**What the task asks**
When counting, include every line of the data that holds "Load", then state the total alone.

**Data shown**
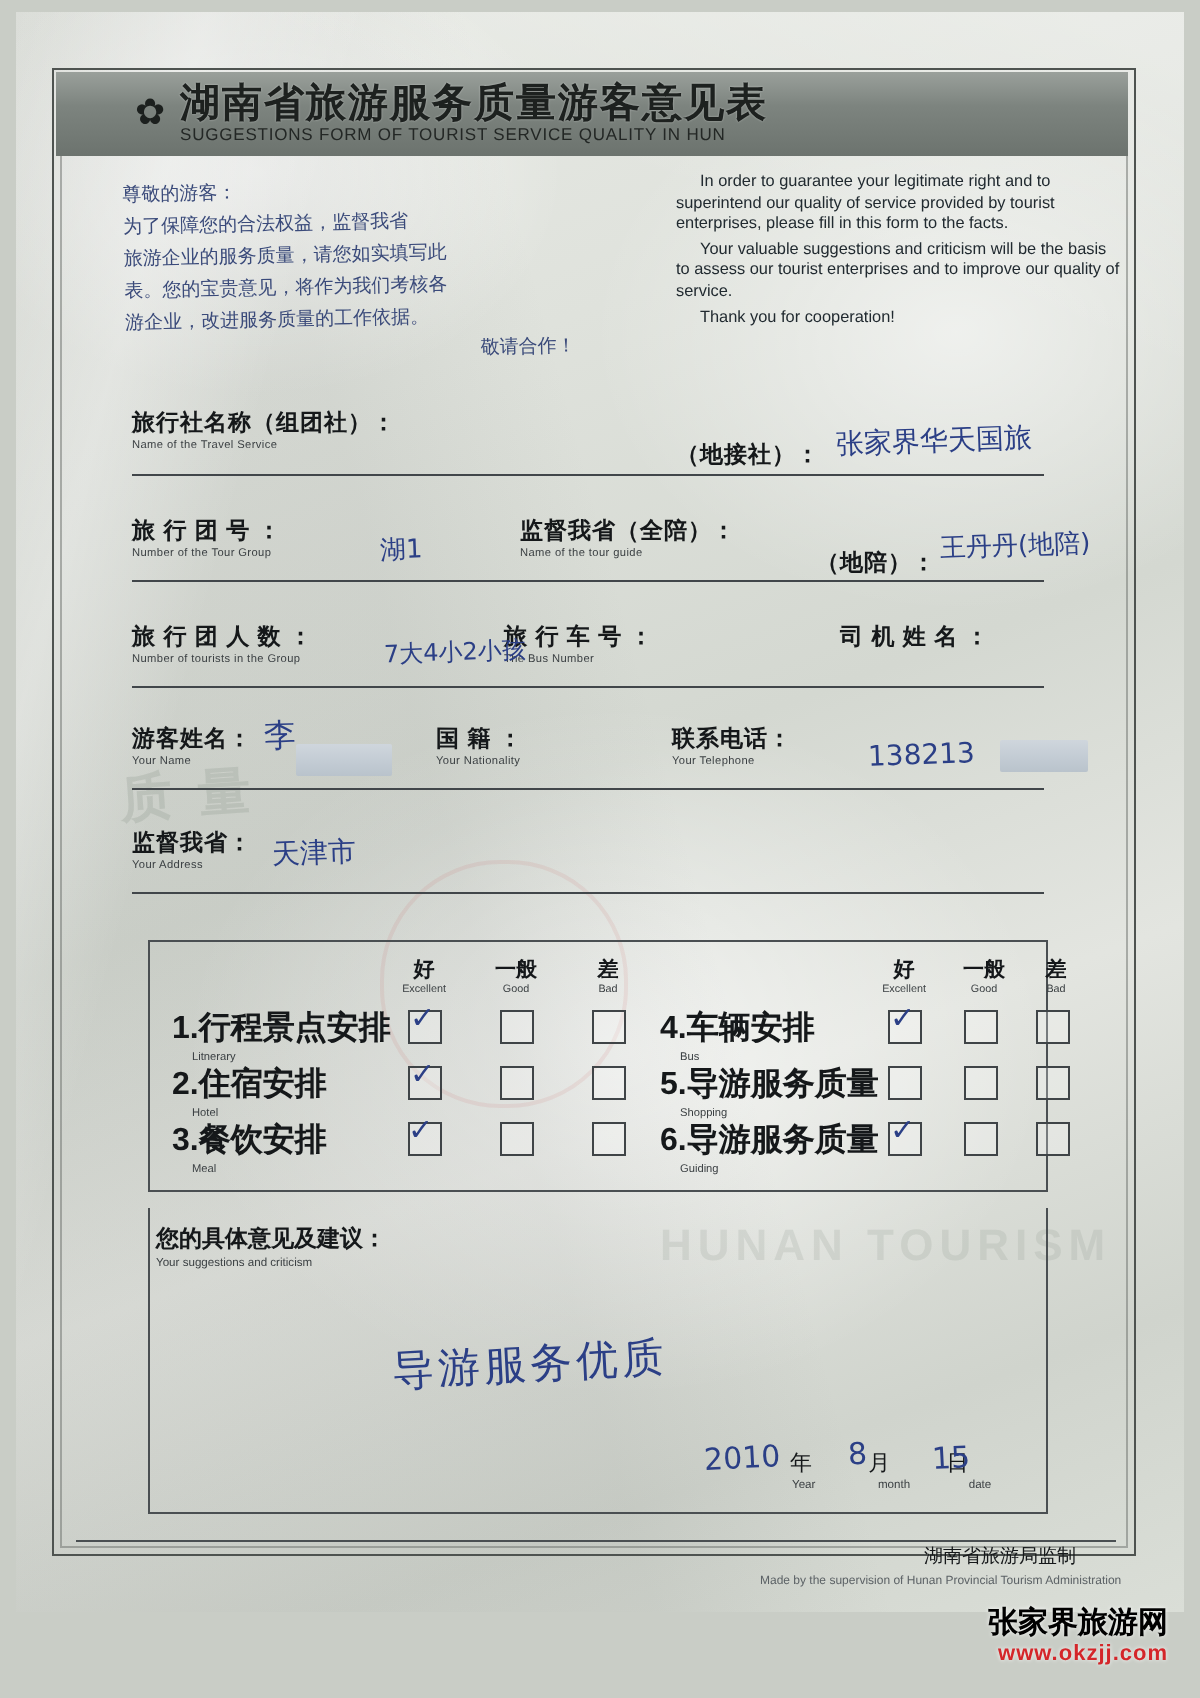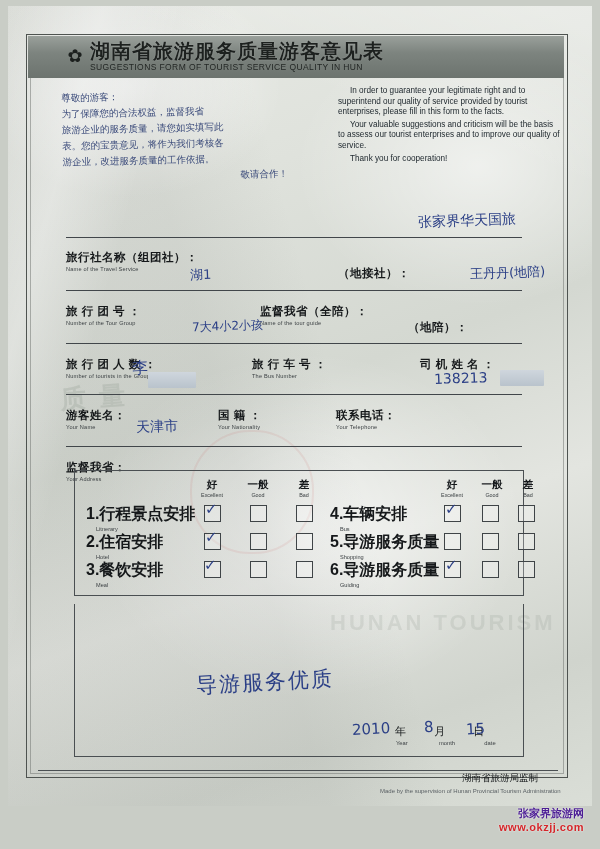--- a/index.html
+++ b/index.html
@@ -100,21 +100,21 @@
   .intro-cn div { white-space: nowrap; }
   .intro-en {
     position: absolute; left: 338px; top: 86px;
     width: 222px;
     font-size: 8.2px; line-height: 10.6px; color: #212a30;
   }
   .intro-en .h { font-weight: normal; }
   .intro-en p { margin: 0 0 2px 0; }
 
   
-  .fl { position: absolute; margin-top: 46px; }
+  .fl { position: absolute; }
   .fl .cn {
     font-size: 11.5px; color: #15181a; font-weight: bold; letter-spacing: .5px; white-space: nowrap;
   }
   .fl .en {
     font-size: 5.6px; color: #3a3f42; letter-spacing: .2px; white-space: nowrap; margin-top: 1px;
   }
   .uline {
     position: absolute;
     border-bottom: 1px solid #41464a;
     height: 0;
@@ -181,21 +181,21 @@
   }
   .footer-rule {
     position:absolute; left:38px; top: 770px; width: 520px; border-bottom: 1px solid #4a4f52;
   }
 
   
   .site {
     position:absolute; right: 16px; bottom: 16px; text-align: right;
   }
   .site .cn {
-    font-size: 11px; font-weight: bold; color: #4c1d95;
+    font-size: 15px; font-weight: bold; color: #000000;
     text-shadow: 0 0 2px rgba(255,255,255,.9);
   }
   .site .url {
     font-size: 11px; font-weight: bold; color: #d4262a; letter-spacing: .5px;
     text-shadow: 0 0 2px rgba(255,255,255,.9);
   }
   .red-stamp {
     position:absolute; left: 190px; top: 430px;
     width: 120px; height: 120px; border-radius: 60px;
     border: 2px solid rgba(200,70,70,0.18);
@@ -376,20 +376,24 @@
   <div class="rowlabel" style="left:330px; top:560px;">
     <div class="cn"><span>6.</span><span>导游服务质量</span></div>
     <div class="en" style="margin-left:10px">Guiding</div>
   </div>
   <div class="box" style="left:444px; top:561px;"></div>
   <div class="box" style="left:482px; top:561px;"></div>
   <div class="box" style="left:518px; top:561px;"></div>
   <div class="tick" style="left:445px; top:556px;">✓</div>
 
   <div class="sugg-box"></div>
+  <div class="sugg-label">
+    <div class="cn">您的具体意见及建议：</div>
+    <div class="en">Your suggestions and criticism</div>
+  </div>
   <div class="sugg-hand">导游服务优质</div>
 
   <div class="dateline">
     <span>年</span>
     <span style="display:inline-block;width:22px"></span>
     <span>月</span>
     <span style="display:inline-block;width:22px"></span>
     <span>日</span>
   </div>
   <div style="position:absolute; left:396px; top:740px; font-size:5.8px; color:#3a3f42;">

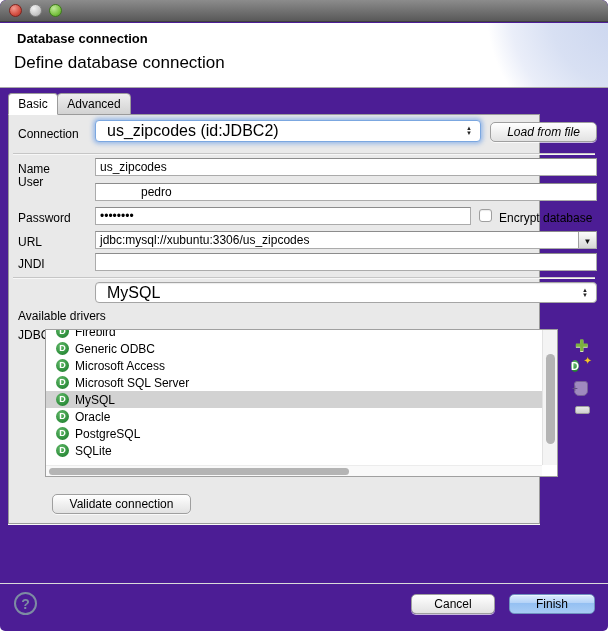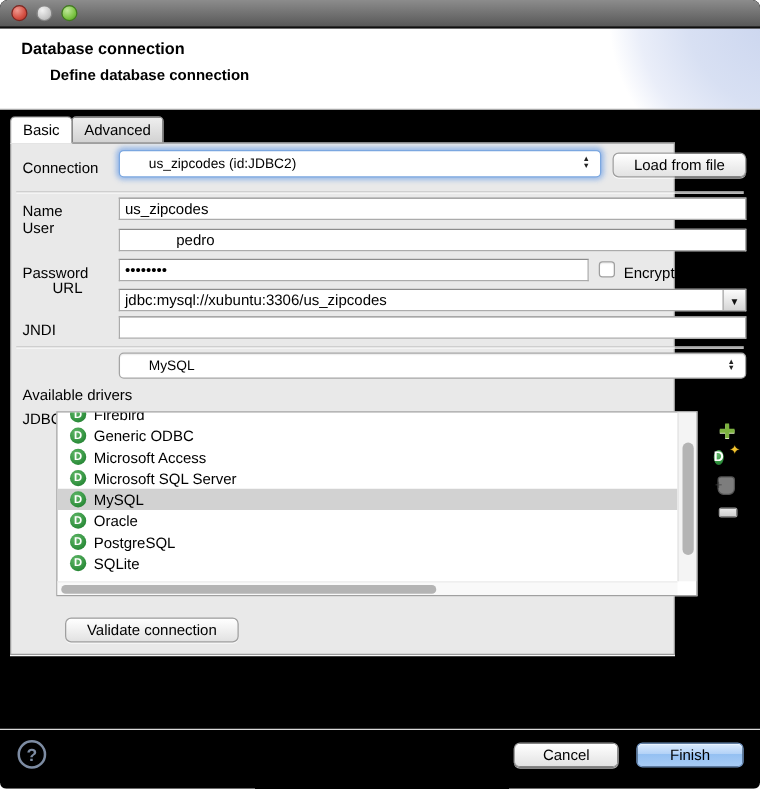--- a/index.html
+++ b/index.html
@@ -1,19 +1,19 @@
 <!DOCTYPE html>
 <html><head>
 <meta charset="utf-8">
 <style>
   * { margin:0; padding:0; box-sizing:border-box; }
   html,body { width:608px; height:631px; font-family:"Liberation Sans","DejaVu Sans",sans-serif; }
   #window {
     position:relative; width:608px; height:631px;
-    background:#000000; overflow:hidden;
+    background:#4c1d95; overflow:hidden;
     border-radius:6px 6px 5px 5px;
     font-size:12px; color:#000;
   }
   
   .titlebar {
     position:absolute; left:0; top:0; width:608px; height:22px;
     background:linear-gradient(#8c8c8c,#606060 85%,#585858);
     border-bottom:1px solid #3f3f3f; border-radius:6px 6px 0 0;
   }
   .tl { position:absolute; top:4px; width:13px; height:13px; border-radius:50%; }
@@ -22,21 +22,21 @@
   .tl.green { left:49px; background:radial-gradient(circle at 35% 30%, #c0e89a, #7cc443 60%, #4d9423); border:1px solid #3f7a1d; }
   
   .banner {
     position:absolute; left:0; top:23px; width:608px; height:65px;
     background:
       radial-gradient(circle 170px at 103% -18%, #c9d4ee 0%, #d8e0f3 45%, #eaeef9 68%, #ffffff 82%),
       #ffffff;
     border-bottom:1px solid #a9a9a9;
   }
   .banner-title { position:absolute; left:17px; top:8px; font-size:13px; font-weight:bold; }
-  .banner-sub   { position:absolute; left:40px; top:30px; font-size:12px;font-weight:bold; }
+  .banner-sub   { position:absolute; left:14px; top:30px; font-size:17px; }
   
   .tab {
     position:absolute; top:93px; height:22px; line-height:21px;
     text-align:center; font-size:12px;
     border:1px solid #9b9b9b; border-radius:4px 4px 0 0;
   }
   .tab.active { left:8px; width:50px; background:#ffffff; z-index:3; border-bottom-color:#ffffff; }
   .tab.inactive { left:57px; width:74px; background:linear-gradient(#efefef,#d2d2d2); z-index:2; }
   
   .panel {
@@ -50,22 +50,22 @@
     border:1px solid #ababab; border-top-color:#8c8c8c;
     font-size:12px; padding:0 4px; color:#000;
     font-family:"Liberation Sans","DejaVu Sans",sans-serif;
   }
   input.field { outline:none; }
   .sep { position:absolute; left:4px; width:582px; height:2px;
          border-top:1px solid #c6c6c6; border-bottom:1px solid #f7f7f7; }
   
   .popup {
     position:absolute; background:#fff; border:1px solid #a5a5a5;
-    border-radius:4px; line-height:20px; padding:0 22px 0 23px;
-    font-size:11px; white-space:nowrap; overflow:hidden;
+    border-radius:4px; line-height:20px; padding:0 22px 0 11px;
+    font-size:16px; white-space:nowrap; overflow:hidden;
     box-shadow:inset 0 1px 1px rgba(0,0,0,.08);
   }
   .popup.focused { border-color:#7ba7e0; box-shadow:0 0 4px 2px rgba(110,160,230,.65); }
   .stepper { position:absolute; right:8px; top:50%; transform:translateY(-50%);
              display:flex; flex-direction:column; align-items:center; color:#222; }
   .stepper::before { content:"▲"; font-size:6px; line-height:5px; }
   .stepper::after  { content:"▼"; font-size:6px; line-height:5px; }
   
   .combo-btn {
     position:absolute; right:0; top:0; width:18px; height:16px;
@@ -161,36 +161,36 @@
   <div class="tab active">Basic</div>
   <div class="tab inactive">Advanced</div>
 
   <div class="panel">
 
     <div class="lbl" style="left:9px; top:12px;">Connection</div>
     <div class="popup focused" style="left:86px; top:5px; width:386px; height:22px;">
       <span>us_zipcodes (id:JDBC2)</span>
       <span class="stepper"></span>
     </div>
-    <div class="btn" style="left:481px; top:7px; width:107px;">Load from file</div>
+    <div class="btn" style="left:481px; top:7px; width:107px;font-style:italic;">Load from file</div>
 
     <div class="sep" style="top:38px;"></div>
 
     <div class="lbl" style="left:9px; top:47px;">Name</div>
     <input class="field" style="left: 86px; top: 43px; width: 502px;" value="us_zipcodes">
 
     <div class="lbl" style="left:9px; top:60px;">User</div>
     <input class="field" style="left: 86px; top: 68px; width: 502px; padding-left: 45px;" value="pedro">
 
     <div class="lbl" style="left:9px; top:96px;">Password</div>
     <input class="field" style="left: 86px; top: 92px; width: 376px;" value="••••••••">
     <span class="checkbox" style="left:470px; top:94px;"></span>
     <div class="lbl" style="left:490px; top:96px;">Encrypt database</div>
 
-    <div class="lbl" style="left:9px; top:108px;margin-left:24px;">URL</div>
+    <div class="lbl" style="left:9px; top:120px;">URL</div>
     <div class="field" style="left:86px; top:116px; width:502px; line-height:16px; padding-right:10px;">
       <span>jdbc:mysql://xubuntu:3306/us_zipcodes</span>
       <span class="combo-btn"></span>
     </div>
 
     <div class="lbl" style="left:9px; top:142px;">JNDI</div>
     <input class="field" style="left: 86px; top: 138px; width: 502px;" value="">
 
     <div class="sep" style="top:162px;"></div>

**Reply**
2